Shank suffered severe brain damage after a traffic accident nearly eight years ago that robbed her of much of her short-term memory and left her in a wheelchair and living in a nursing home.
It was the beginning of a series of battles -- both personal and legal -- that loomed for Shank and her family. One of their biggest was with Wal-Mart's health plan.
Two years after the accident, Shank and her husband, Jim, were awarded about $1 million in a lawsuit against the trucking company involved in the crash. After legal fees were paid, $417,000 was placed in a trust to pay for Debbie Shank's long-term care.
Wal-Mart had paid out about $470,000 for Shank's medical expenses and later sued for the same amount. However, the court ruled it can only recoup what is left in the family's trust.
The Shanks didn't notice in the fine print of Wal-Mart's health plan policy that the company has the right to recoup medical expenses if an employee collects damages in a lawsuit.
The family's attorney, Maurice Graham, said he informed Wal-Mart about the settlement and believed the Shanks would be allowed to keep the money. Watch this couple's story »
"We assumed after three years, they [Wal-Mart] had made a decision to let Debbie Shank use this money for what it was intended to," Graham said.
In 2007, the retail giant reported net sales in the third quarter of $90 billion.
Legal or not, CNN asked Wal-Mart why the company pursued the money.
Wal-Mart spokesman John Simley, who called Debbie Shank's case "unbelievably sad," replied in a statement: "Wal-Mart's plan is bound by very specific rules. ... We wish it could be more flexible in Mrs.

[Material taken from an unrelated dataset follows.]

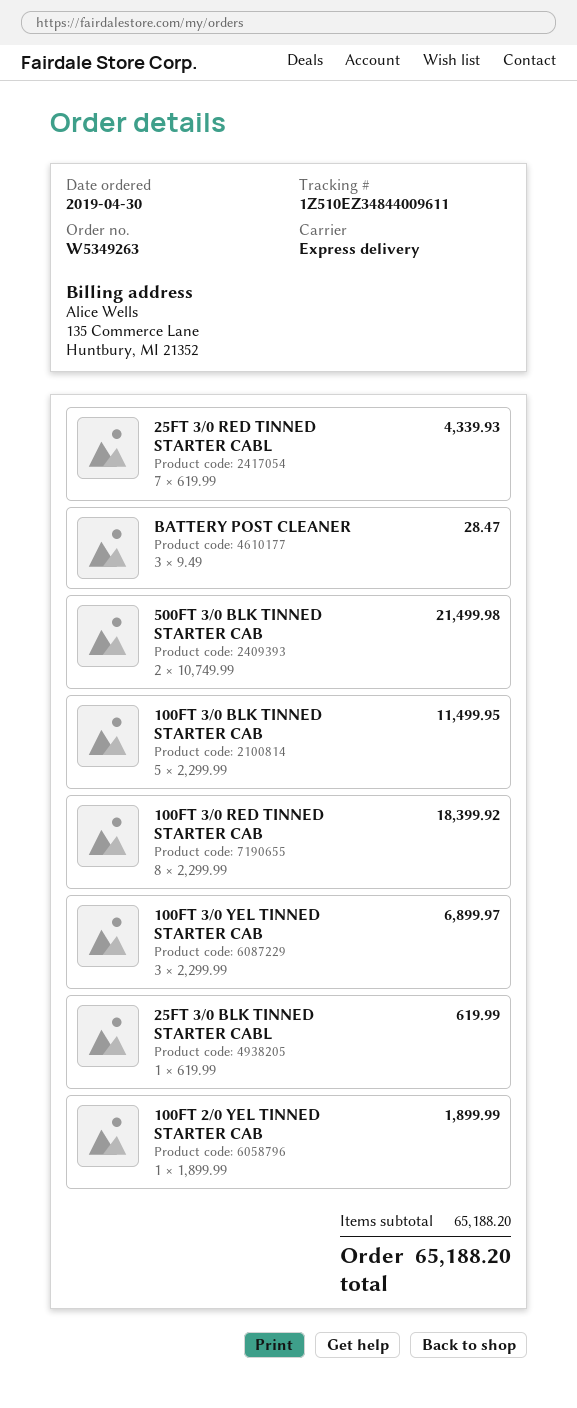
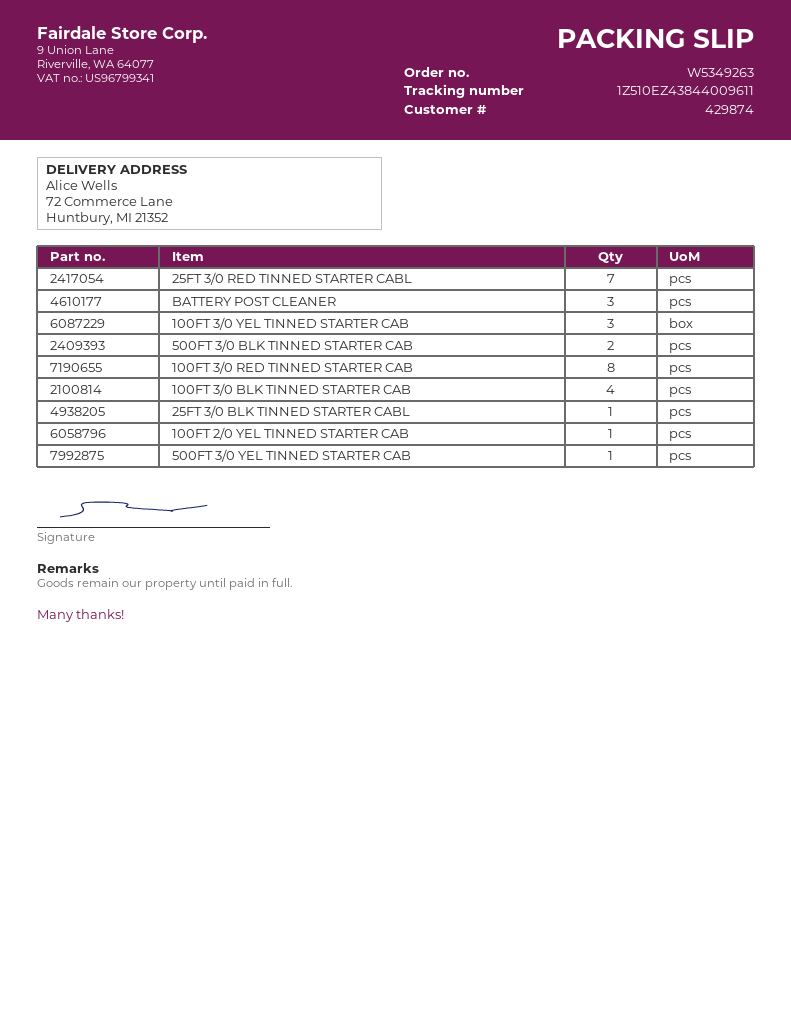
tracking number: 1Z510EZ34844009611 -> 1Z510EZ43844009611
100FT 3/0 BLK TINNED STARTER CAB: 5 -> 4
500FT 3/0 YEL TINNED STARTER CAB: none -> 1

Shank's case since her circumstances are clearly extraordinary, but this is done out of fairness to all associates who contribute to, and benefit from, the plan."
Jim Shank said he believes Wal-Mart should make an exception.

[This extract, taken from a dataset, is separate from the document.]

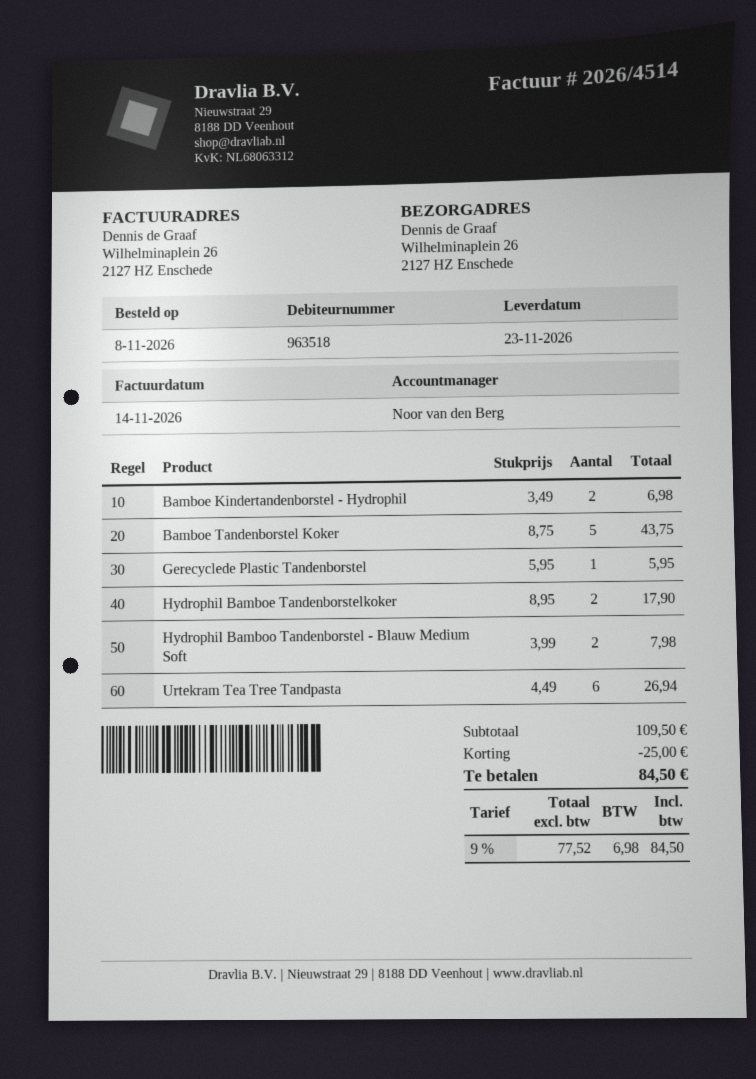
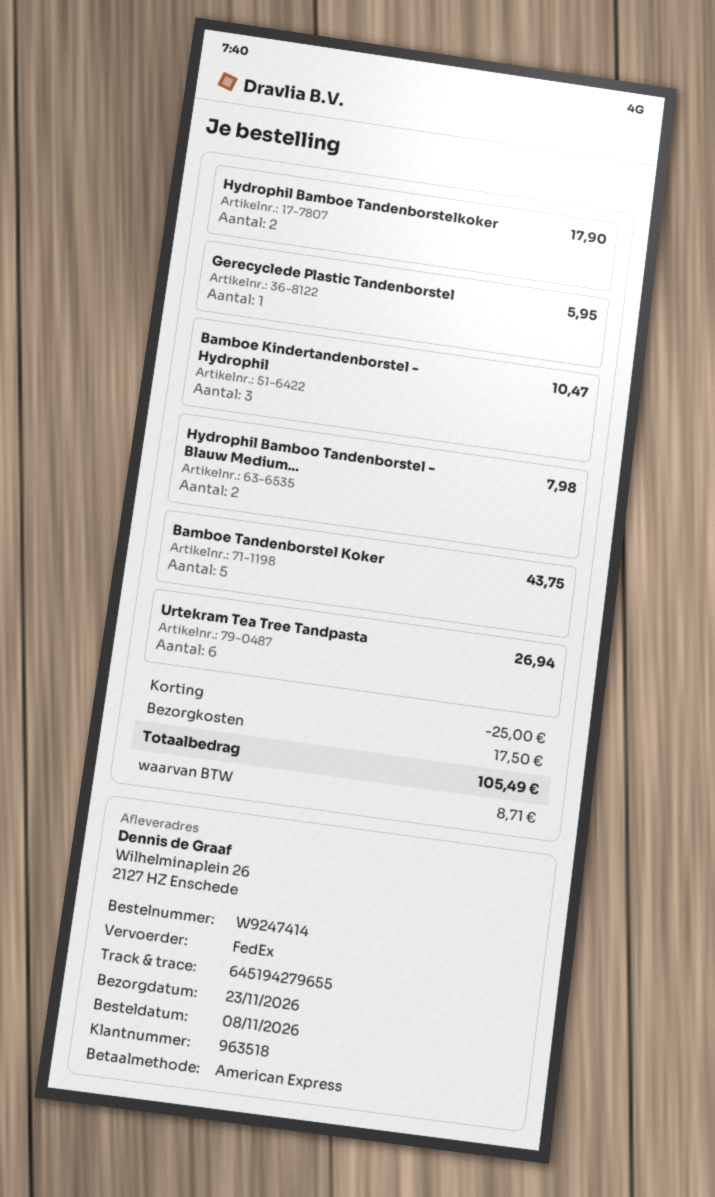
Bamboe Kindertandenborstel - Hydrophil: 2 for 6.98 -> 3 for 10.47
shipping: none -> 17.50
tax: 6.98 -> 8.71
total: 84.50 -> 105.49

"My idea of a win-win is -- you keep the paperwork that says you won and let us keep the money so I can take care of my wife," he said.
The family's situation is so dire that last year Jim Shank divorced Debbie, so she could receive more money from Medicaid.
Jim Shank, 54, is recovering from prostate cancer, works two jobs and struggles to pay the bills. He's afraid he won't be able to send their youngest son to college and pay for his and Debbie's care.
"Who needs the money more? A disabled lady in a wheelchair with no future, whatsoever, or does Wal-Mart need $90 billion, plus $200,000?" he asked.
The family's attorney agrees.
"The recovery that Debbie Shank made was recovery for future lost earnings, for her pain and suffering," Graham said.
"She'll never be able to work again. Never have a relationship with her husband or children again. The damage she recovered was for much more than just medical expenses."
Graham said he believes Wal-Mart should be entitled to only about $100,000. Right now, about $277,000 remains in the trust -- far short of the $470,000 Wal-Mart wants back.
Refusing to give up the fight, the Shanks appealed to the U.S. Supreme Court. But just last week, the high court said it would not hear the case.
Graham said the Shanks have exhausted all their resources and there's nothing more they can do but go on with their lives.
Jim Shank said he's disappointed with the Supreme Court's decision not to hear the case -- not for the sake of his family -- but for those who might face similar circumstances.
For now, he said the family will figure out a way to get by and "do the best we can for Debbie."